▸ **SOURCE DATA**
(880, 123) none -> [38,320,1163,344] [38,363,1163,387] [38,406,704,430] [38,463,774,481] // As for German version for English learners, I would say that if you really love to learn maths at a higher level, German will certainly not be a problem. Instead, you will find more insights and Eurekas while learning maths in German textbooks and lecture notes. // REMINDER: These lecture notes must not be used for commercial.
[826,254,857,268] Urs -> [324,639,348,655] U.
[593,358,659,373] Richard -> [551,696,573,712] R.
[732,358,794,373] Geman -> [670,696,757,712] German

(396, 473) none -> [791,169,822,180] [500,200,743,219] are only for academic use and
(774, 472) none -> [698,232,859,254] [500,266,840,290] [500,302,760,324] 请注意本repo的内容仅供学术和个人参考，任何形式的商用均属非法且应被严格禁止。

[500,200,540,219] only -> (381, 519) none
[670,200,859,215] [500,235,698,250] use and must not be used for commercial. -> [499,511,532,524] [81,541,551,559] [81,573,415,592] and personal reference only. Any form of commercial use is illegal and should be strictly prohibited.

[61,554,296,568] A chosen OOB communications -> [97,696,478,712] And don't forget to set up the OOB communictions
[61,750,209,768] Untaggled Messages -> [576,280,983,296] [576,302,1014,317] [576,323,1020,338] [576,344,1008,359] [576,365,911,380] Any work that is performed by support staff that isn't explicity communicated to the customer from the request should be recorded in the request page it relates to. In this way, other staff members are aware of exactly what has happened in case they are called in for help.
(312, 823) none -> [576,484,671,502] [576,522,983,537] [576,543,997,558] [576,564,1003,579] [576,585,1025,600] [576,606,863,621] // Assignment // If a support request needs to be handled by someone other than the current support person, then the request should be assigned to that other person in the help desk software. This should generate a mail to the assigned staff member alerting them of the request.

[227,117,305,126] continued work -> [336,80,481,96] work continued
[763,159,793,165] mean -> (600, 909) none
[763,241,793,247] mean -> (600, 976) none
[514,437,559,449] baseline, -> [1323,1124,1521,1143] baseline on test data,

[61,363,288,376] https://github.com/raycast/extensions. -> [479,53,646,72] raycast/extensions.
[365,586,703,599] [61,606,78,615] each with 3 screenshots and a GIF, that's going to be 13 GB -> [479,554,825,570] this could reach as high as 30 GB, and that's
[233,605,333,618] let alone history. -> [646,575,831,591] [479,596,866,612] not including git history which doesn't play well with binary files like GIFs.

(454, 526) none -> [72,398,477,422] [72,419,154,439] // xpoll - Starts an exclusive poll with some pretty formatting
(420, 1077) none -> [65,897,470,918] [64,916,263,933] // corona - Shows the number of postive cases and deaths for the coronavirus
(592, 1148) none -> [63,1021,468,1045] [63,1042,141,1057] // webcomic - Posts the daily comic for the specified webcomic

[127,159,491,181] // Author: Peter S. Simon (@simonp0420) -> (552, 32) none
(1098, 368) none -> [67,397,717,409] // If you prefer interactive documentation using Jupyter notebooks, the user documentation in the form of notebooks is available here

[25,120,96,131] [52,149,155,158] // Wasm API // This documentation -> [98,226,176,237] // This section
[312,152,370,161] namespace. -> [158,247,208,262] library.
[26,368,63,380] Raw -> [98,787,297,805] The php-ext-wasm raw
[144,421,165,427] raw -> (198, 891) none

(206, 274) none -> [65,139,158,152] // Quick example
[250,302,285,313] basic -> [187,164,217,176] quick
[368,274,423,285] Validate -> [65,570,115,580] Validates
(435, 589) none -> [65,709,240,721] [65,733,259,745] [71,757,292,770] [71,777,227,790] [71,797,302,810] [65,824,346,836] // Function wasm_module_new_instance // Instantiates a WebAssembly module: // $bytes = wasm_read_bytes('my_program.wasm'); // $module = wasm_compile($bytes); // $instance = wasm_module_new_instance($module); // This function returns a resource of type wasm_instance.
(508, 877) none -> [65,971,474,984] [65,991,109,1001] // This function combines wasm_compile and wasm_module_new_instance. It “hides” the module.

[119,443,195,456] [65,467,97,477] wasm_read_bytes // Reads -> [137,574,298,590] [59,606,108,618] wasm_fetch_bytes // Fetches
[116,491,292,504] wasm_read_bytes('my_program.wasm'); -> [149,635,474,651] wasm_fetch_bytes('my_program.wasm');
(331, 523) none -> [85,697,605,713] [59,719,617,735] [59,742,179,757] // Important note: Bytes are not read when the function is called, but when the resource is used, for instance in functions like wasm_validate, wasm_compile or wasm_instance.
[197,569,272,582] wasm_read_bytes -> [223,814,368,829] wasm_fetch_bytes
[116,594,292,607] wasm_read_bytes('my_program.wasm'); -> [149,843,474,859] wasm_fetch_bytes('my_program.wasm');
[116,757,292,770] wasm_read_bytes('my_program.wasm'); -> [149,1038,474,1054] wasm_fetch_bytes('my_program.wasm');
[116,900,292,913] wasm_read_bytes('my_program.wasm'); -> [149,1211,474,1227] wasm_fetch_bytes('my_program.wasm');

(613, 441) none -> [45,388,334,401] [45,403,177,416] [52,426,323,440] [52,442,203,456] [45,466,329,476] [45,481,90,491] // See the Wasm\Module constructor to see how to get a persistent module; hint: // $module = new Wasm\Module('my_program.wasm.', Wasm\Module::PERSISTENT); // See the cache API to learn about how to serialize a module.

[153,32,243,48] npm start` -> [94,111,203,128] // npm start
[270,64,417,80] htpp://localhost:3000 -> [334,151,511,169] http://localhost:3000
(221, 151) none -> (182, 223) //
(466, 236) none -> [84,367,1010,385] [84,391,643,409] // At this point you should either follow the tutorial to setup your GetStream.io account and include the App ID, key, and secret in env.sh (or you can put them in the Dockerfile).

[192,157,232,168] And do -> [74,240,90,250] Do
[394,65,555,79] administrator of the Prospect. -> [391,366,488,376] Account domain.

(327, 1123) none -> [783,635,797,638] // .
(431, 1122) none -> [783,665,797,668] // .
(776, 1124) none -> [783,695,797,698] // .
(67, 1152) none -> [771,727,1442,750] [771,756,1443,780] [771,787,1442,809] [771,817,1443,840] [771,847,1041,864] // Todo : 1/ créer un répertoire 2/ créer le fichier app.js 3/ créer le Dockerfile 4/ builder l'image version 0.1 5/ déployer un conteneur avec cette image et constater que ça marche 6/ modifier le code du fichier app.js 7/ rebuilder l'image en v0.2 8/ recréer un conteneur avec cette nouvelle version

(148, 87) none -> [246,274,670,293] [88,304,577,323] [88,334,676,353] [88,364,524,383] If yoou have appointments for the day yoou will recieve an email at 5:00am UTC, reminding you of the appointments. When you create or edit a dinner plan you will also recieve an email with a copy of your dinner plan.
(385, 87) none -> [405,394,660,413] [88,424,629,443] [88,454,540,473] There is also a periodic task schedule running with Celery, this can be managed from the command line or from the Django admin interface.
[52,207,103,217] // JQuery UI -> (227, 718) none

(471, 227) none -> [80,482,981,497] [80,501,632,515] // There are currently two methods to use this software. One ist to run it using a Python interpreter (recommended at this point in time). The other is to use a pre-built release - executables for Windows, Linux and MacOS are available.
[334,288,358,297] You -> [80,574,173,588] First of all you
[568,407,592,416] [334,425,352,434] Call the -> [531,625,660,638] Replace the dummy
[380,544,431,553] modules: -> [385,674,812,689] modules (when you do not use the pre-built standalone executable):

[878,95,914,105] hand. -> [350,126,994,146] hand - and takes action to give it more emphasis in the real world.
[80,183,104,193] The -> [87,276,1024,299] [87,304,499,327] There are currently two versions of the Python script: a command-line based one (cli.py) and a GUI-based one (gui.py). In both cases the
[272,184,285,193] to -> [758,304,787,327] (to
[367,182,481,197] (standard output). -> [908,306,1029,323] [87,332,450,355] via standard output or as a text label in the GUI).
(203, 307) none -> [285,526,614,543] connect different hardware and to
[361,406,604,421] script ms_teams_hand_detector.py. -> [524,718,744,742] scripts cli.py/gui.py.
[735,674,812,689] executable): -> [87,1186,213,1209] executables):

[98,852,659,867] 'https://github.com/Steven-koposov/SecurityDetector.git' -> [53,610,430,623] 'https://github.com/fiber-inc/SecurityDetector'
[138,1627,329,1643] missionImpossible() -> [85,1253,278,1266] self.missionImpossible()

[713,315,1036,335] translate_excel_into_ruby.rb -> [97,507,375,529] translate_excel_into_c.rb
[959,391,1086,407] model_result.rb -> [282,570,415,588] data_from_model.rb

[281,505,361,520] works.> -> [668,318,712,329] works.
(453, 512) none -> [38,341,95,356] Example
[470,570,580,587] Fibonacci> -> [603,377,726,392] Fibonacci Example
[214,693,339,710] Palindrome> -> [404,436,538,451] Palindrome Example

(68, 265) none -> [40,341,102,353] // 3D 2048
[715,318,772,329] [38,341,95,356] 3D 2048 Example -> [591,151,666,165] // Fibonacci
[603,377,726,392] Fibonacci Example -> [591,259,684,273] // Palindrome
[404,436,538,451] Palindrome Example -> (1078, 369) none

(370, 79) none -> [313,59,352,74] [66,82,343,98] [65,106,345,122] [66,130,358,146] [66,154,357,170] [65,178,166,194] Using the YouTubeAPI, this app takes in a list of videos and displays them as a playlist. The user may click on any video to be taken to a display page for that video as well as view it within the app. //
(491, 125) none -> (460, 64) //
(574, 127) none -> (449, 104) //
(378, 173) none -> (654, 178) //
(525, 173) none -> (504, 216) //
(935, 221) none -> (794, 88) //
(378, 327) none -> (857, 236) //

▸ **WORK TASK**
Please return all lines above in which the string "github" is found.

▸ **FINISHED EXERCISE**
[61,363,288,376] https://github.com/raycast/extensions. -> [479,53,646,72] raycast/extensions.
[98,852,659,867] 'https://github.com/Steven-koposov/SecurityDetector.git' -> [53,610,430,623] 'https://github.com/fiber-inc/SecurityDetector'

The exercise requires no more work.